#### [WHAT IS BEING ASKED]
Everything from the line containing "Katoenen tang met" to the end of the data must be duplicated word for word, and nothing else may appear.

[[ GIVEN DATA, beginning ]]

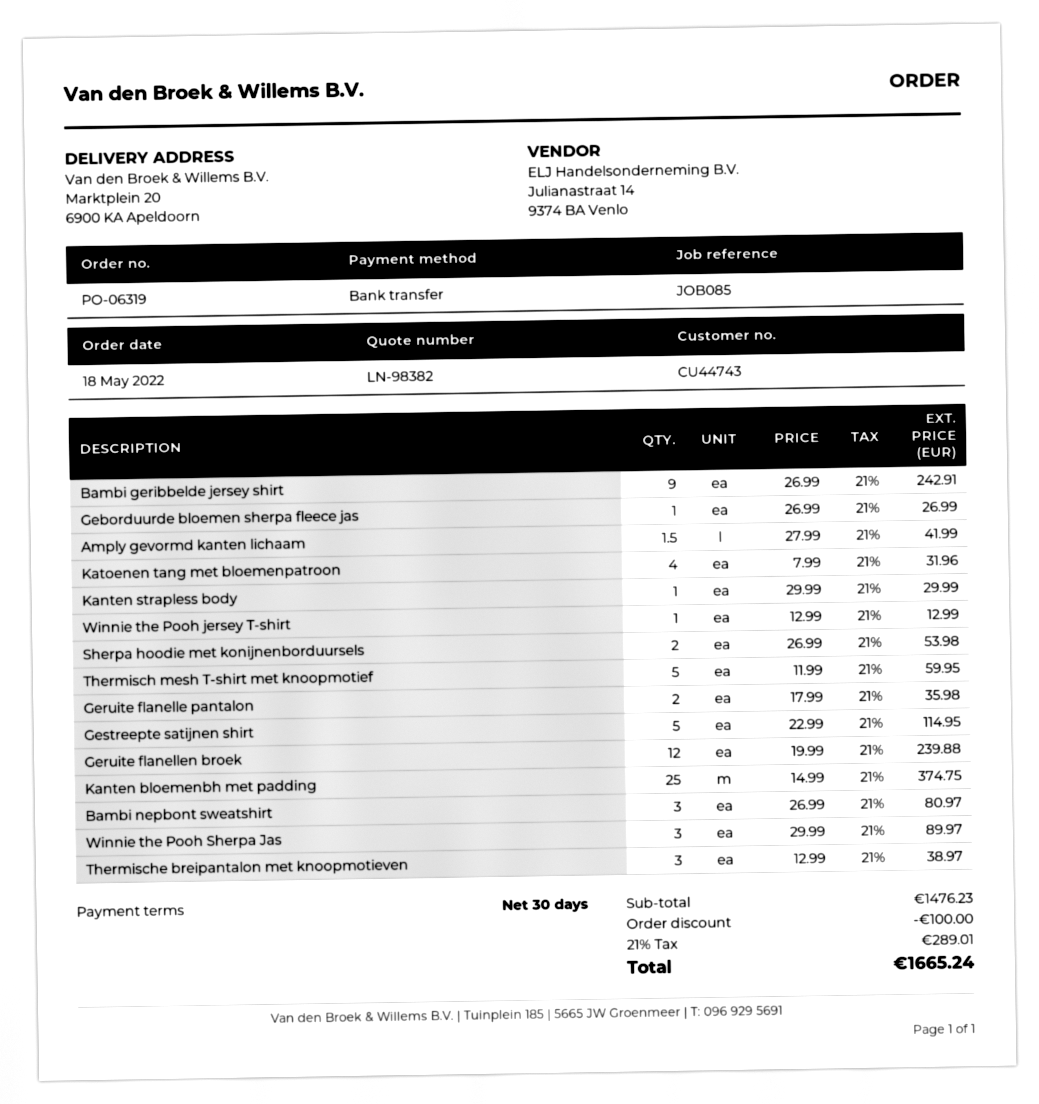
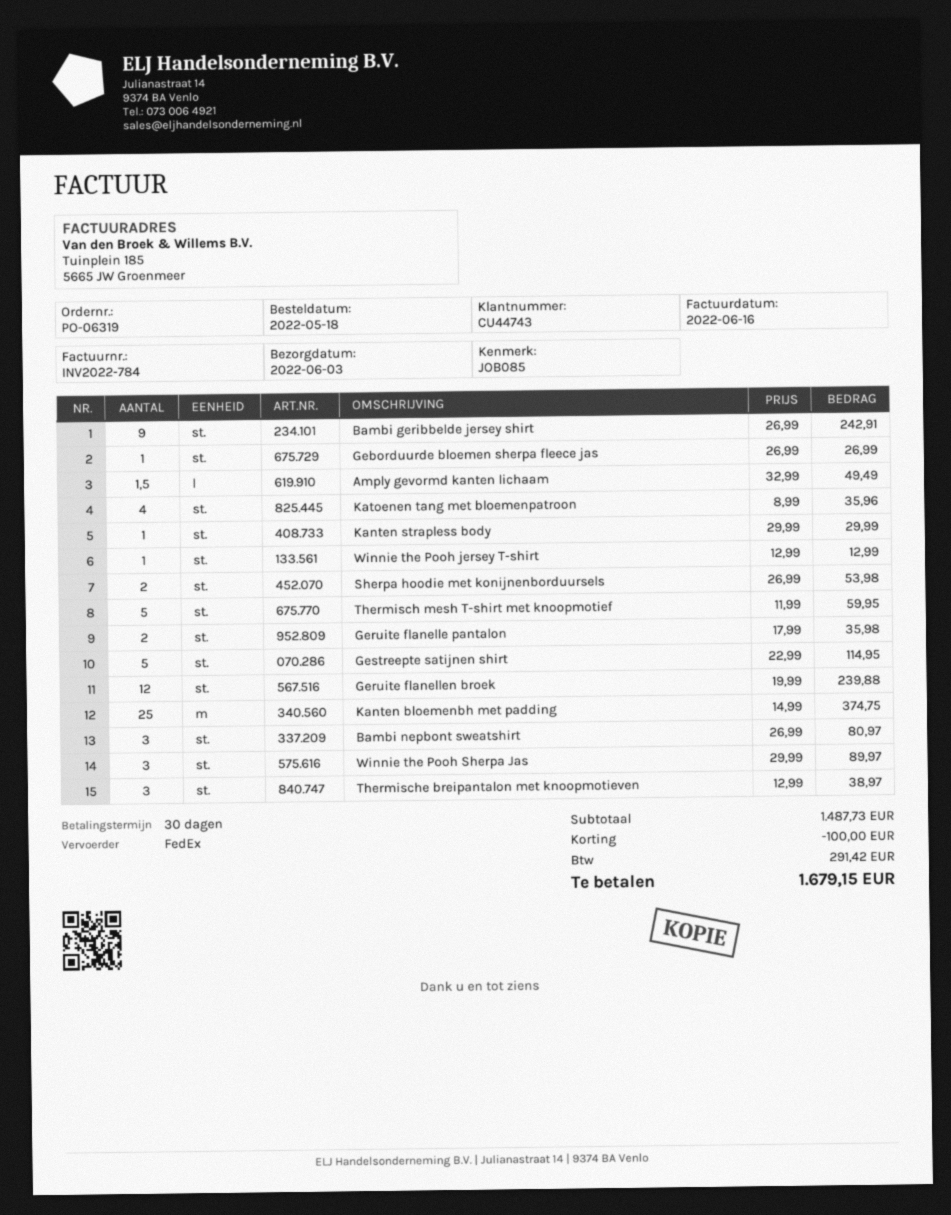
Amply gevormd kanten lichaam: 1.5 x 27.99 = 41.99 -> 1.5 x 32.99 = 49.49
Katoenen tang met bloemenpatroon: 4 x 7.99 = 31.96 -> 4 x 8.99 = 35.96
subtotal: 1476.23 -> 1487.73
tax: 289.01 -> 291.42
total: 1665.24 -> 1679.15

[[ GIVEN DATA, end ]]

#### [OUTPUT OF THE EXERCISE]
Katoenen tang met bloemenpatroon: 4 x 7.99 = 31.96 -> 4 x 8.99 = 35.96
subtotal: 1476.23 -> 1487.73
tax: 289.01 -> 291.42
total: 1665.24 -> 1679.15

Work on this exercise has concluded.